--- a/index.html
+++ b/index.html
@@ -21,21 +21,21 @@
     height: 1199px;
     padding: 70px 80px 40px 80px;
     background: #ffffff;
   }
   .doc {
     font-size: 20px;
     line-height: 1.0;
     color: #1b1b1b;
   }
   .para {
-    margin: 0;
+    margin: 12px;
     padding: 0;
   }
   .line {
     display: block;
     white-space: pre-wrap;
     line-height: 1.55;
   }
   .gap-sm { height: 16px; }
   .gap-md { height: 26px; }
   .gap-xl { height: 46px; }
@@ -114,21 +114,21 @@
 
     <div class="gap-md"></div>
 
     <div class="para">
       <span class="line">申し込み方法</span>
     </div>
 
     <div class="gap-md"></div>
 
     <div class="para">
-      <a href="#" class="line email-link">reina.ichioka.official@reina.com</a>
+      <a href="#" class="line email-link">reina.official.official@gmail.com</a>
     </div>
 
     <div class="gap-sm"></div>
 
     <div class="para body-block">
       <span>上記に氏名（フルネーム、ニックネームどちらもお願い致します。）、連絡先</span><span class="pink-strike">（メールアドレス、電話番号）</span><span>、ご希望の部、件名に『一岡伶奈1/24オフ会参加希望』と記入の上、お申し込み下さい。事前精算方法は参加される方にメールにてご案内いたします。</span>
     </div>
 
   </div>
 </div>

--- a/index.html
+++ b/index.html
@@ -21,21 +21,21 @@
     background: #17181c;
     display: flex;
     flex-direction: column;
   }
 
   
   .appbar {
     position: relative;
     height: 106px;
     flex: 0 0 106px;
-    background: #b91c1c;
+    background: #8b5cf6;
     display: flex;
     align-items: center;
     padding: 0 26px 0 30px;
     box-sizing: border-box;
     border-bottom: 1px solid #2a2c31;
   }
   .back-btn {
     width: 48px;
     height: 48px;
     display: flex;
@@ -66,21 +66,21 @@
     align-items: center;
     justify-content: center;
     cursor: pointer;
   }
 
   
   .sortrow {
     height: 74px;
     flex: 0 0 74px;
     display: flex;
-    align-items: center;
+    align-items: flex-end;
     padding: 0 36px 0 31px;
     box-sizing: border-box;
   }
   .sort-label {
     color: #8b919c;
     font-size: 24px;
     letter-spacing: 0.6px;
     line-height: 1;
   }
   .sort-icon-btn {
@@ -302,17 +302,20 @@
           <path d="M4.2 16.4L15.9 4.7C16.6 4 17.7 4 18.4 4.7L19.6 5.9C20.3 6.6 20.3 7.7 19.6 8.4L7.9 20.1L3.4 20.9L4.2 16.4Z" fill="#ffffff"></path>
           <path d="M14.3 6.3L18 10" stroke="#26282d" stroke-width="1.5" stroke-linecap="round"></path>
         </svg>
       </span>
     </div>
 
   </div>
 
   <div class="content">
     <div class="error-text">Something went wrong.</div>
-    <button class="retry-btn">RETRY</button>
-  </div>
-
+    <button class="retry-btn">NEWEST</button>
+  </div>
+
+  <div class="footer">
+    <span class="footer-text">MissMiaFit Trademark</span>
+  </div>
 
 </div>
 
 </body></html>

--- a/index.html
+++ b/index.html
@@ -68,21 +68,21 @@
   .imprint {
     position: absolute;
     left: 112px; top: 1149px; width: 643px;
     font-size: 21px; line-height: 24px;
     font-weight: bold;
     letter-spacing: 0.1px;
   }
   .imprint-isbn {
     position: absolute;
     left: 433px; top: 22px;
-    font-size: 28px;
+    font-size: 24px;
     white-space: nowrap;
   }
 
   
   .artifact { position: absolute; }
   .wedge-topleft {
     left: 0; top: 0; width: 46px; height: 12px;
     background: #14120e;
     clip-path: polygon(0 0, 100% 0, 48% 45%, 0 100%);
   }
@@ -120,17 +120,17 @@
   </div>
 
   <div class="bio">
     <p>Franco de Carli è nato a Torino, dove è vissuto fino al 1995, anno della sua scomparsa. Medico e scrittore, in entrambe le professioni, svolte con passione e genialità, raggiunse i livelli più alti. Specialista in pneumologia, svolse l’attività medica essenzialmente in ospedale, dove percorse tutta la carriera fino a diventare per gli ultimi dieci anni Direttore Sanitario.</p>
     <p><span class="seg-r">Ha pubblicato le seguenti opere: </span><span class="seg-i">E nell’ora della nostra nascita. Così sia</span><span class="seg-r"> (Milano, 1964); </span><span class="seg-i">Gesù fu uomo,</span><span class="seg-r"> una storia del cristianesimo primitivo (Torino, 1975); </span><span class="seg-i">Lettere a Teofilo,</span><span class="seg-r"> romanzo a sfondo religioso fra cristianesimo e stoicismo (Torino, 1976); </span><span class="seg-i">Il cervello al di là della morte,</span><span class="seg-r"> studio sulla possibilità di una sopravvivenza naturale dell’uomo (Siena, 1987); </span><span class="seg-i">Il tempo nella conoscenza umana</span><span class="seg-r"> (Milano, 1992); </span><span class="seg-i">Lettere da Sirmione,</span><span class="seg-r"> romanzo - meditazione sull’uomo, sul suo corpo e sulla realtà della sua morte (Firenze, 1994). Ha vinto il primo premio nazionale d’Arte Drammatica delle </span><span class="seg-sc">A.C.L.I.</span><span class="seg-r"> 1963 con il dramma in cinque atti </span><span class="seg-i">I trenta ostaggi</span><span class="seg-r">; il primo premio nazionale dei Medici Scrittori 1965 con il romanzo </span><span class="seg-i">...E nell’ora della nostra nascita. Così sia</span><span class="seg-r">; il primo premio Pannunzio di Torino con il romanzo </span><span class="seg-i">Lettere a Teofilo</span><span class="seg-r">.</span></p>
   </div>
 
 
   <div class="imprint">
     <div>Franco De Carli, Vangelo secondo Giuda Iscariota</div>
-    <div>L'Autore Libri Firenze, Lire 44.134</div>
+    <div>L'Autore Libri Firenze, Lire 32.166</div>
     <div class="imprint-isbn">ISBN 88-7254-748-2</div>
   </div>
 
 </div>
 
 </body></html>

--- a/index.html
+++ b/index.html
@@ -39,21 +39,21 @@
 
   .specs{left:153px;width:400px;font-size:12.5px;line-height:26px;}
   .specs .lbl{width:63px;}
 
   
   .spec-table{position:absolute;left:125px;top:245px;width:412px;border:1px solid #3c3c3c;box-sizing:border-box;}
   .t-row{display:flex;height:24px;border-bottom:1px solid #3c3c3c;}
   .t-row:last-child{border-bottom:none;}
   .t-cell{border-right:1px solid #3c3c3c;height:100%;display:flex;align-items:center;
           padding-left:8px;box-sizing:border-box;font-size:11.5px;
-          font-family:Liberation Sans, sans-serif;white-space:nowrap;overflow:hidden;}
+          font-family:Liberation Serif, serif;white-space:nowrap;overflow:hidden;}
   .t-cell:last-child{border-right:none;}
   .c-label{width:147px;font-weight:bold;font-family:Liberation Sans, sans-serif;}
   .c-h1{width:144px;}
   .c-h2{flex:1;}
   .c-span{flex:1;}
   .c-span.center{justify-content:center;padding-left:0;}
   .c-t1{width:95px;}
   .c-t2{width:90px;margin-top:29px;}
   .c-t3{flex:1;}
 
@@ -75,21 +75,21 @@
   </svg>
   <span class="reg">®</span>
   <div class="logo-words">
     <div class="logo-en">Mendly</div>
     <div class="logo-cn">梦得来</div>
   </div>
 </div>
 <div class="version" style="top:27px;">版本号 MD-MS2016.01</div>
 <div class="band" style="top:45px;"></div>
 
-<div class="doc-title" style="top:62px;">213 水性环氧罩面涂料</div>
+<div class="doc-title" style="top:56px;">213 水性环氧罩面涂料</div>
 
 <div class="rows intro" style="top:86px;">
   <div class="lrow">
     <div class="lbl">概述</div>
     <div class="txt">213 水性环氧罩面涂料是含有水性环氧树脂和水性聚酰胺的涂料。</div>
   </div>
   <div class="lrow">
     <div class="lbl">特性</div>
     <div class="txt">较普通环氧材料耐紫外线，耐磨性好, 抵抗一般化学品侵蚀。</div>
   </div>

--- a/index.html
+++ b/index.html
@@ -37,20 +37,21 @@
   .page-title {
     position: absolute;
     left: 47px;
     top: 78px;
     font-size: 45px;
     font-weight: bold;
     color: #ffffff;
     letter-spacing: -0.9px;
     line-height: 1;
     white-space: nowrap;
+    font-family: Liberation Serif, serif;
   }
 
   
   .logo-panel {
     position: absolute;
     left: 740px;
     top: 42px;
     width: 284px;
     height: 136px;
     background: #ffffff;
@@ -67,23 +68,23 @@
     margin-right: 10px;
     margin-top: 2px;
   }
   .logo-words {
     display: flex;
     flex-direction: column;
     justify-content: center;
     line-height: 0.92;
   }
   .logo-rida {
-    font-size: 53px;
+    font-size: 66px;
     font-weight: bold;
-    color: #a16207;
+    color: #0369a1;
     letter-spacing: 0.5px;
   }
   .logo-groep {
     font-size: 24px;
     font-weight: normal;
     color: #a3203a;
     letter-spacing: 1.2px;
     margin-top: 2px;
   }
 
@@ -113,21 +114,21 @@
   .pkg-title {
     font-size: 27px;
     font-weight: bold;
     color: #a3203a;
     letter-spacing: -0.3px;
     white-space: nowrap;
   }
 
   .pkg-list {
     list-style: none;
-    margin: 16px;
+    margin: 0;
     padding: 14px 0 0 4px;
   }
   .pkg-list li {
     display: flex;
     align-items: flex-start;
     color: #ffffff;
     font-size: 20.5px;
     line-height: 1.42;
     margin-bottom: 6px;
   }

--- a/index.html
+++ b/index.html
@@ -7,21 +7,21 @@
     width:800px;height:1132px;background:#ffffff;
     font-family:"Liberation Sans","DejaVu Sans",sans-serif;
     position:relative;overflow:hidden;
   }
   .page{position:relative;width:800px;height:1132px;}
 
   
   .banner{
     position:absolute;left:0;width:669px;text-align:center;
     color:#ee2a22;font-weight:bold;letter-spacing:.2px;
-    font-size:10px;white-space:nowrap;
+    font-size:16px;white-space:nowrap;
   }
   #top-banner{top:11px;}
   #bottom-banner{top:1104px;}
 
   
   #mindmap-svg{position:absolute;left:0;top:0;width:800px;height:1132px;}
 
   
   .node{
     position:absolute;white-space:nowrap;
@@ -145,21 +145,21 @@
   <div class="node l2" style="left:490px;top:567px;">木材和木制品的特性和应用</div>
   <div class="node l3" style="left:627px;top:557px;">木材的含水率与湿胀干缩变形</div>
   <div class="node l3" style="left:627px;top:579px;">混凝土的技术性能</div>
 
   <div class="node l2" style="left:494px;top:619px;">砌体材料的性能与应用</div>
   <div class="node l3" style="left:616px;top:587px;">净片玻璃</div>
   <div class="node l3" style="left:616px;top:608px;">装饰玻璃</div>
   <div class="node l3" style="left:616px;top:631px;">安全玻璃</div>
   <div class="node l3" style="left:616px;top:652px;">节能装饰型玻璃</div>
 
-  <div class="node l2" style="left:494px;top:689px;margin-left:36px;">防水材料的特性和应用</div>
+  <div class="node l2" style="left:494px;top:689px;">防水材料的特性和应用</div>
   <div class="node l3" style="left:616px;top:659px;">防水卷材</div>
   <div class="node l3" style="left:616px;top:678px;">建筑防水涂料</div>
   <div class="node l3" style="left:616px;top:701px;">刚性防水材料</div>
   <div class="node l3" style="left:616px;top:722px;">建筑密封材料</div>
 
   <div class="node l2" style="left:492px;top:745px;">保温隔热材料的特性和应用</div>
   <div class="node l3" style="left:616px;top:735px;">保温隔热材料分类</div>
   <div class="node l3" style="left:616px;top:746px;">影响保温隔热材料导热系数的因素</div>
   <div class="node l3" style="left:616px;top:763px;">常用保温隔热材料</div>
■ ■ ■ ■
#### WHAT TO DO:
Gather up, from the records above, each line where the word "retry" appears.

#### WRITTEN REPLY:
-    <button class="retry-btn">RETRY</button>
+    <button class="retry-btn">NEWEST</button>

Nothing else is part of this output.